The Vast Benefits of Nuclear Power
Afghanistan will require an installed nuclear electricity generating capacity of some 8,163 megawatts, which we round to 8,000 megawatts. This could be produced by a range of nuclear reactors with capacities ranging between 250 MW (which are called Small Nuclear Reactors) adapted to kick-start rural electrification in smaller cities, and 1,000 MW for large urban areas such as Kabul where the water of the river can be used as a coolant.
Taking the required 8,000 MW of installed nuclear capacity, it would seem, based on meeting Afghanistan’s present and future economic configuration, the growth of the Afghan economy would be optimized, if four 1,000 MW nuclear plants; four mid-sized 500 MW nuclear plants; and eight 250 MW small modular reactor nuclear plants were to be built.
That’s a total of 16 nuclear plants, with an installed capacity to produce electricity of 8,000 MW. The urban and industrial centers would be anchored by the 1,000 MW nuclear plants, the rural and remote portions of Afghanistan would be anchored by the 250 MW plants. The number of plants recommended is not fixed, it could be more or fewer, and there can be a different distribution of wattage among them.
In consultation with nuclear and civil engineers, all the basic considerations must be worked out. They include: determining what are the locations for siting the first group of nuclear plants; what ground preparation must be done—leveling, grading, and earth quake-proofing; what will be the transmission line routes, etc. It may be asked why should 27% of the power plants to be constructed in Afghanistan be nuclear?
The first reason is energy flux-density, the energy density of coal combustion is 2.7 x 10^4 or 27,000 joules of energy per gram of coal fuel—with gas combustion in a similar range. However, the energy density of nuclear power is 3.7 x 10^9 or 3,400,000,000 joules of energy per one gram nuclear fuel. Put simply, nuclear’s energy-density is 100,000 times greater than that of coal or gas, which is why it has an advantage.

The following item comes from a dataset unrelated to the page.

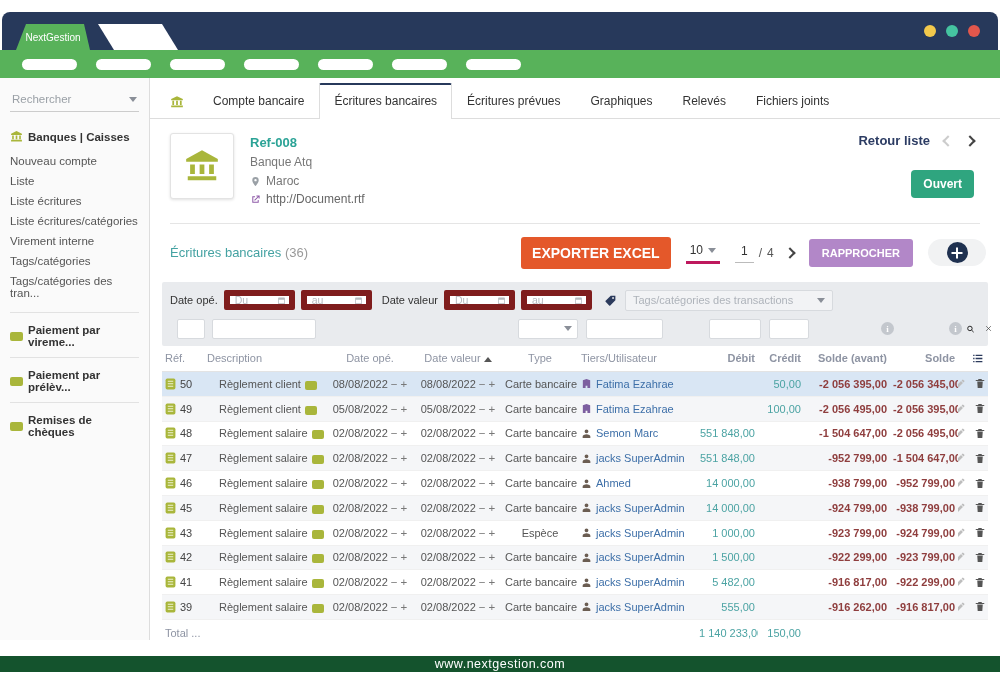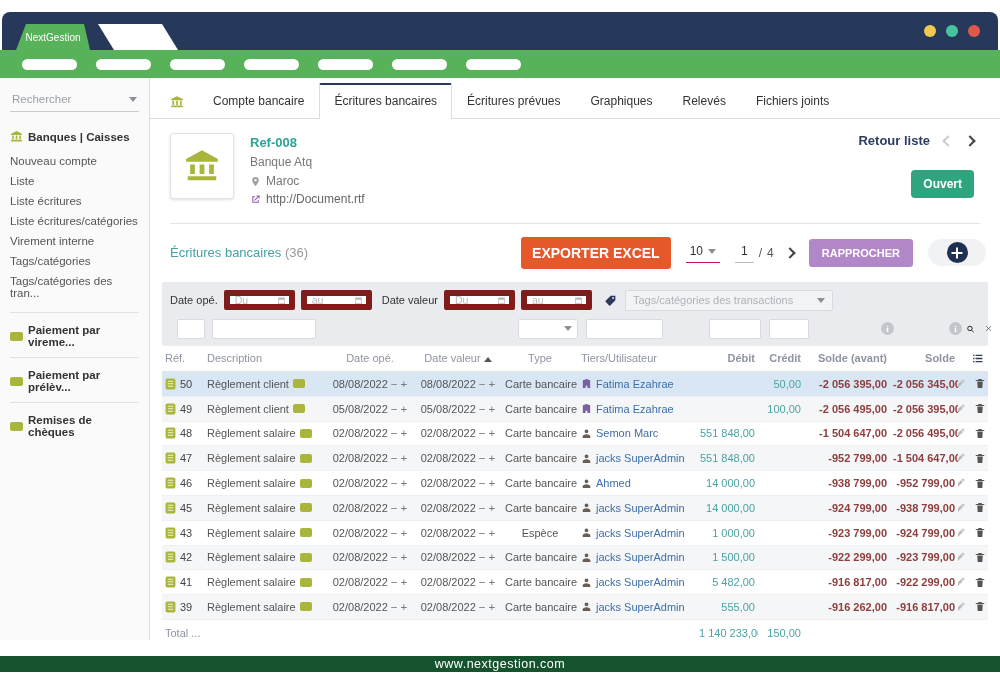"10" .pagesize { border-bottom: 1px solid #be185d -> 3px solid #be185d }
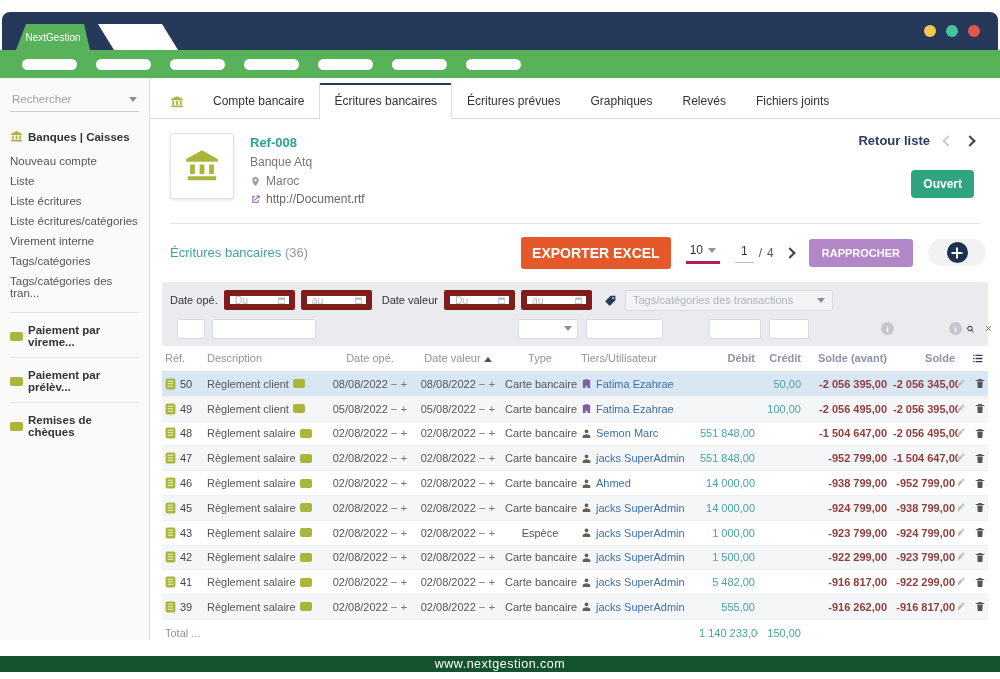"Règlement client" .desccell { align-items: center -> flex-end; margin-left: none -> 12px }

The second reason is that nuclear fission reactions are physical reactions of the nucleus of the atom, while the combustion of wood, coal, gas, and oil are chemical reactions. The fission reactions release far more energy. When the nucleus of uranium 235 undergoes fission, it releases 200 million electron volts.
The third reason is that the uranium reactor, once installed and running, can run for 18 months before it needs fuel rod changes. Nuclear power’s capacity factor—how long it can run out of all of the days of the year—is 92%, far higher than any other fuel source.
Solar Panels and Wind Farms
We do not suggest building solar panels and wind farms, or the use of wood or manure for power, as their energy flux-density and the amount of electricity they produce—relative to what is said they produce– is very low. They are part of a speculative bubble, a sinkhole for money, which in the wind power sector is registering significant losses in parts of the world.